# Your objective
Look through the material beneath and copy each line with the word "Worksheet".

# Data section

■ ■ ■

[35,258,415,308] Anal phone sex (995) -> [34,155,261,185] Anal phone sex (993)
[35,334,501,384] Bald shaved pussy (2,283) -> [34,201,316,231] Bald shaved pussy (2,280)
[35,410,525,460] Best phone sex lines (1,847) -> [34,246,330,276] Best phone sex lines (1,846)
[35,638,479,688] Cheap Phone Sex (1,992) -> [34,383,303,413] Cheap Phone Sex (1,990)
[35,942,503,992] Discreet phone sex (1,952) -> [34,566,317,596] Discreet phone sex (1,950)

■ ■ ■

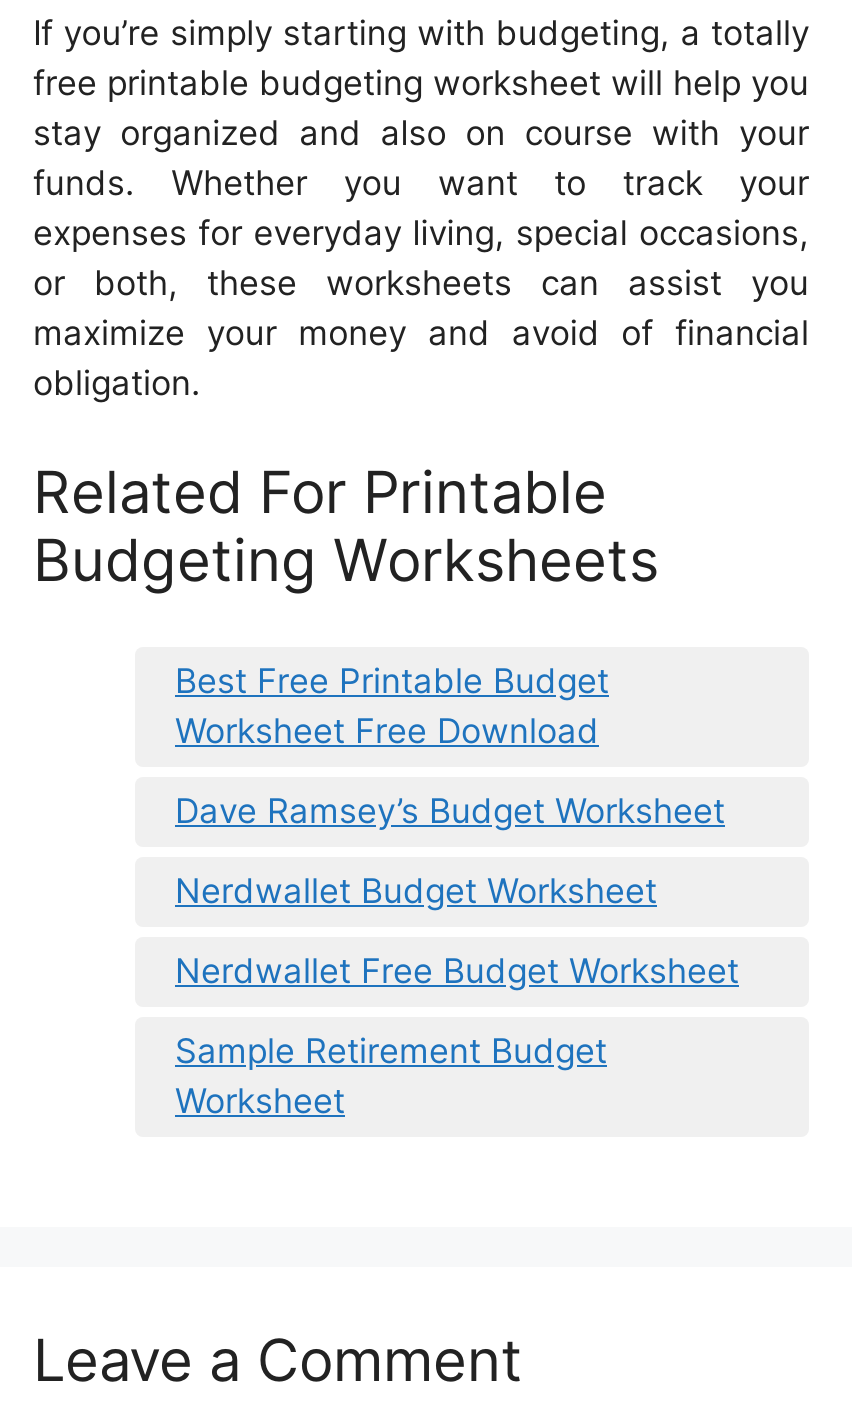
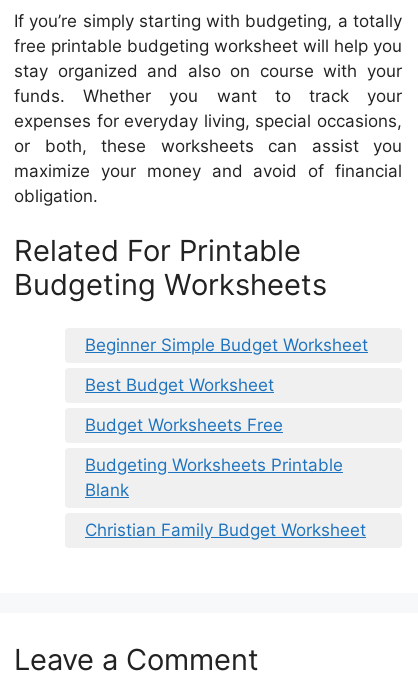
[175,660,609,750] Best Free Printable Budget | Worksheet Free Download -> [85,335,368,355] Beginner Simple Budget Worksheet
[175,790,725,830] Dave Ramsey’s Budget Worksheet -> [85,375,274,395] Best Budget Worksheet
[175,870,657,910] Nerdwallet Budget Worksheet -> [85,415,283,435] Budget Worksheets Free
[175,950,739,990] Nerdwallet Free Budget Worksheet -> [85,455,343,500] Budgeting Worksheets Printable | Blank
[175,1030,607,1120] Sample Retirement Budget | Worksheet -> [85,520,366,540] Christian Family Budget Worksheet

■ ■ ■

# Response area
[175,660,609,750] Best Free Printable Budget | Worksheet Free Download -> [85,335,368,355] Beginner Simple Budget Worksheet
[175,790,725,830] Dave Ramsey’s Budget Worksheet -> [85,375,274,395] Best Budget Worksheet
[175,870,657,910] Nerdwallet Budget Worksheet -> [85,415,283,435] Budget Worksheets Free
[175,950,739,990] Nerdwallet Free Budget Worksheet -> [85,455,343,500] Budgeting Worksheets Printable | Blank
[175,1030,607,1120] Sample Retirement Budget | Worksheet -> [85,520,366,540] Christian Family Budget Worksheet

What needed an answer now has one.